## DIRECTIONS
Could you return each entry below exactly as written, minus any pictures?

## RECORDS FOR THIS TASK

==*==

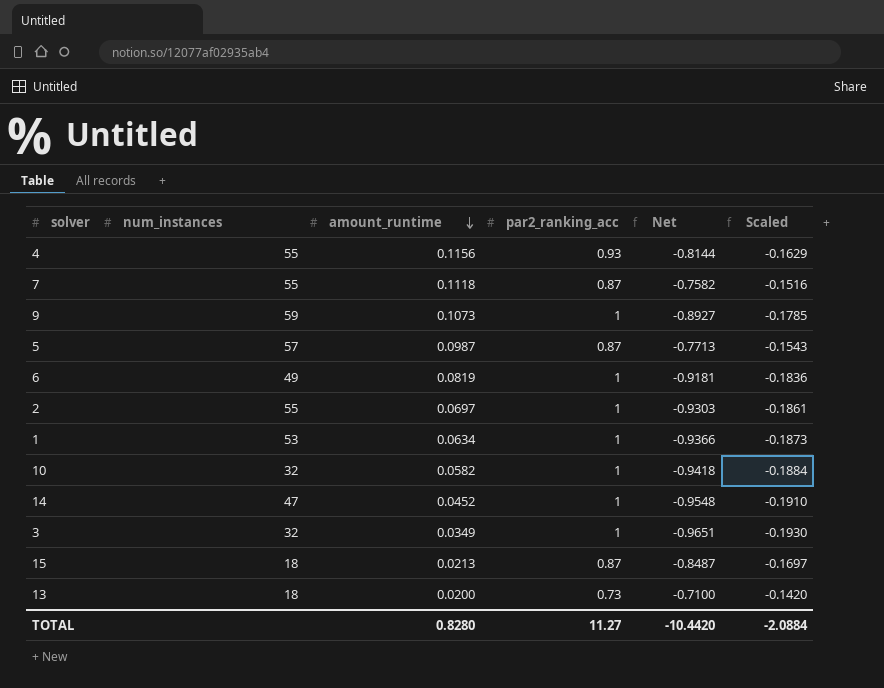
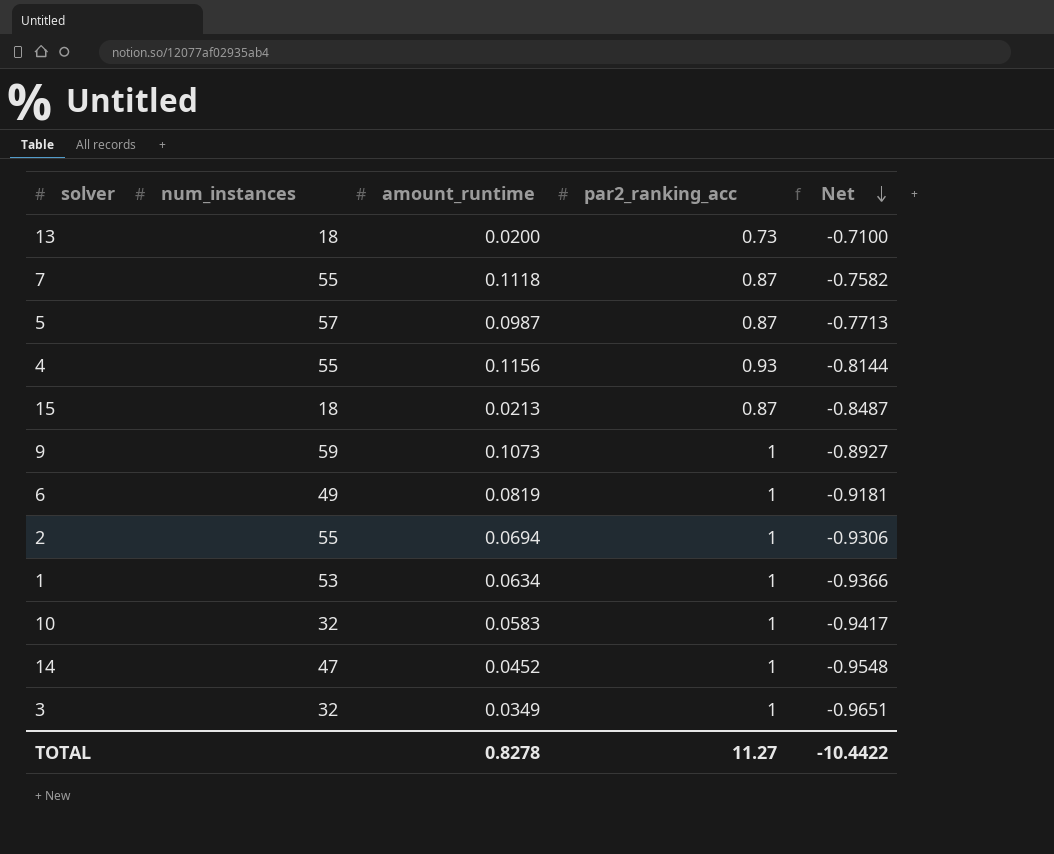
row order: amount_runtime descending -> Net descending
column Scaled | formula: [Net] * 0.2 -> none
2 | amount_runtime: 0.0697 -> 0.0694
2 | Net: -0.9303 -> -0.9306
10 | amount_runtime: 0.0582 -> 0.0583
10 | Net: -0.9418 -> -0.9417
TOTAL | amount_runtime: 0.8280 -> 0.8278
TOTAL | Net: -10.4420 -> -10.4422

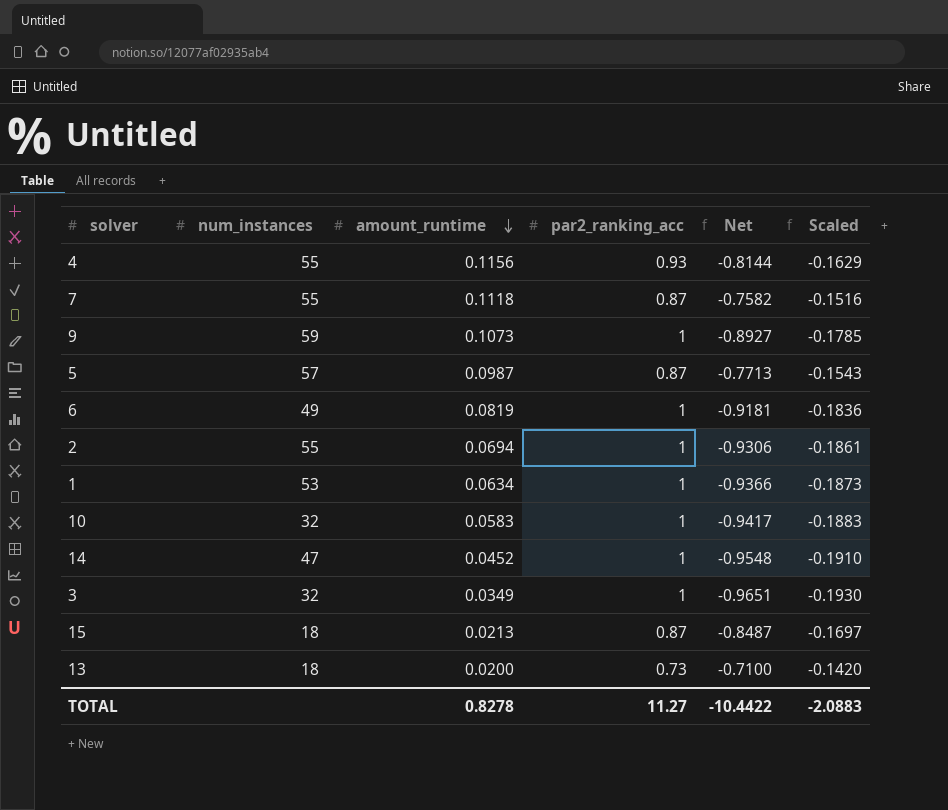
row order: Net descending -> amount_runtime descending
column Scaled | formula: none -> [Net] * 0.2

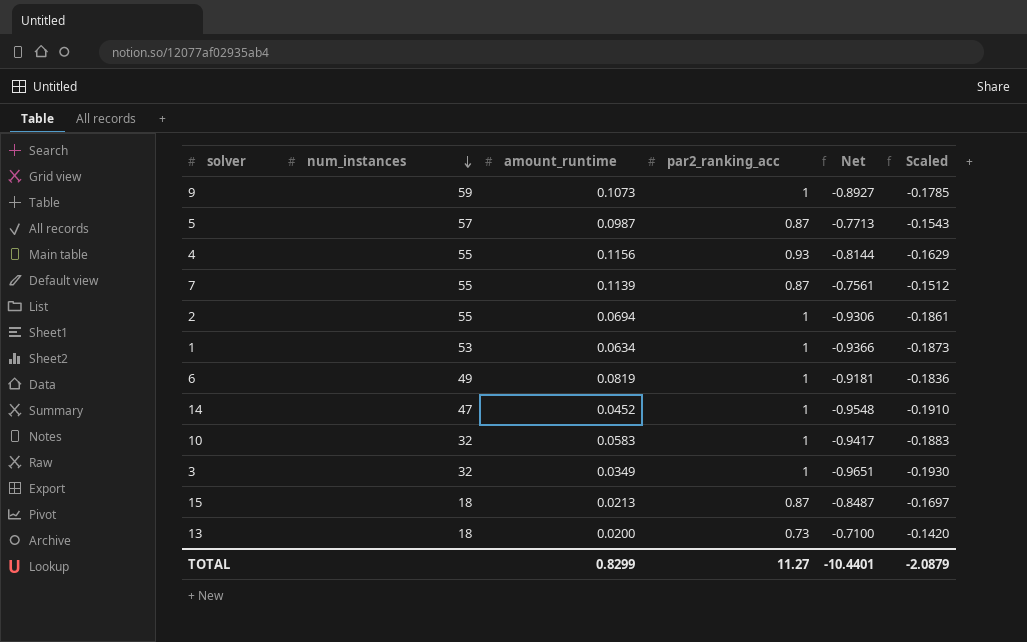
row order: amount_runtime descending -> num_instances descending
7 | amount_runtime: 0.1118 -> 0.1139
7 | Net: -0.7582 -> -0.7561
7 | Scaled: -0.1516 -> -0.1512
TOTAL | amount_runtime: 0.8278 -> 0.8299
TOTAL | Net: -10.4422 -> -10.4401
TOTAL | Scaled: -2.0883 -> -2.0879

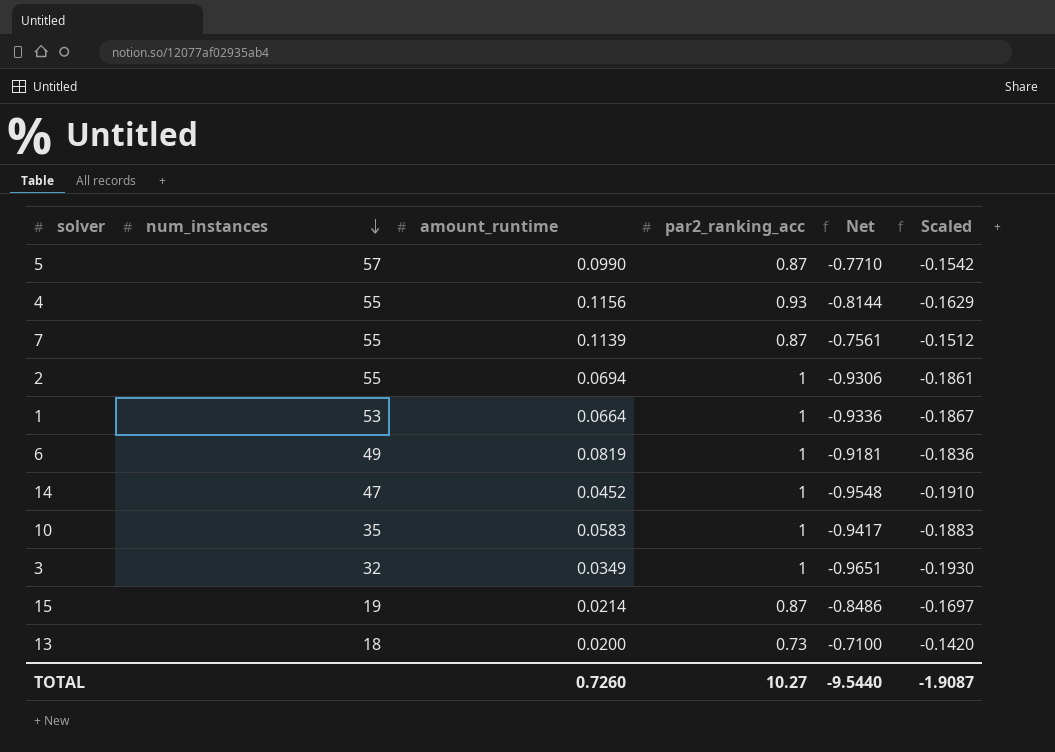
row 9: 59 | 0.1073 | 1 | -0.8927 | -0.1785 -> none
5 | amount_runtime: 0.0987 -> 0.0990
5 | Net: -0.7713 -> -0.7710
5 | Scaled: -0.1543 -> -0.1542
1 | amount_runtime: 0.0634 -> 0.0664
1 | Net: -0.9366 -> -0.9336
1 | Scaled: -0.1873 -> -0.1867
10 | num_instances: 32 -> 35
15 | num_instances: 18 -> 19
15 | amount_runtime: 0.0213 -> 0.0214
15 | Net: -0.8487 -> -0.8486
TOTAL | amount_runtime: 0.8299 -> 0.7260
TOTAL | par2_ranking_acc: 11.27 -> 10.27
TOTAL | Net: -10.4401 -> -9.5440
TOTAL | Scaled: -2.0879 -> -1.9087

==*==

## REPLY
row order: amount_runtime descending -> Net descending
column Scaled | formula: [Net] * 0.2 -> none
2 | amount_runtime: 0.0697 -> 0.0694
2 | Net: -0.9303 -> -0.9306
10 | amount_runtime: 0.0582 -> 0.0583
10 | Net: -0.9418 -> -0.9417
TOTAL | amount_runtime: 0.8280 -> 0.8278
TOTAL | Net: -10.4420 -> -10.4422

row order: Net descending -> amount_runtime descending
column Scaled | formula: none -> [Net] * 0.2

row order: amount_runtime descending -> num_instances descending
7 | amount_runtime: 0.1118 -> 0.1139
7 | Net: -0.7582 -> -0.7561
7 | Scaled: -0.1516 -> -0.1512
TOTAL | amount_runtime: 0.8278 -> 0.8299
TOTAL | Net: -10.4422 -> -10.4401
TOTAL | Scaled: -2.0883 -> -2.0879

row 9: 59 | 0.1073 | 1 | -0.8927 | -0.1785 -> none
5 | amount_runtime: 0.0987 -> 0.0990
5 | Net: -0.7713 -> -0.7710
5 | Scaled: -0.1543 -> -0.1542
1 | amount_runtime: 0.0634 -> 0.0664
1 | Net: -0.9366 -> -0.9336
1 | Scaled: -0.1873 -> -0.1867
10 | num_instances: 32 -> 35
15 | num_instances: 18 -> 19
15 | amount_runtime: 0.0213 -> 0.0214
15 | Net: -0.8487 -> -0.8486
TOTAL | amount_runtime: 0.8299 -> 0.7260
TOTAL | par2_ranking_acc: 11.27 -> 10.27
TOTAL | Net: -10.4401 -> -9.5440
TOTAL | Scaled: -2.0879 -> -1.9087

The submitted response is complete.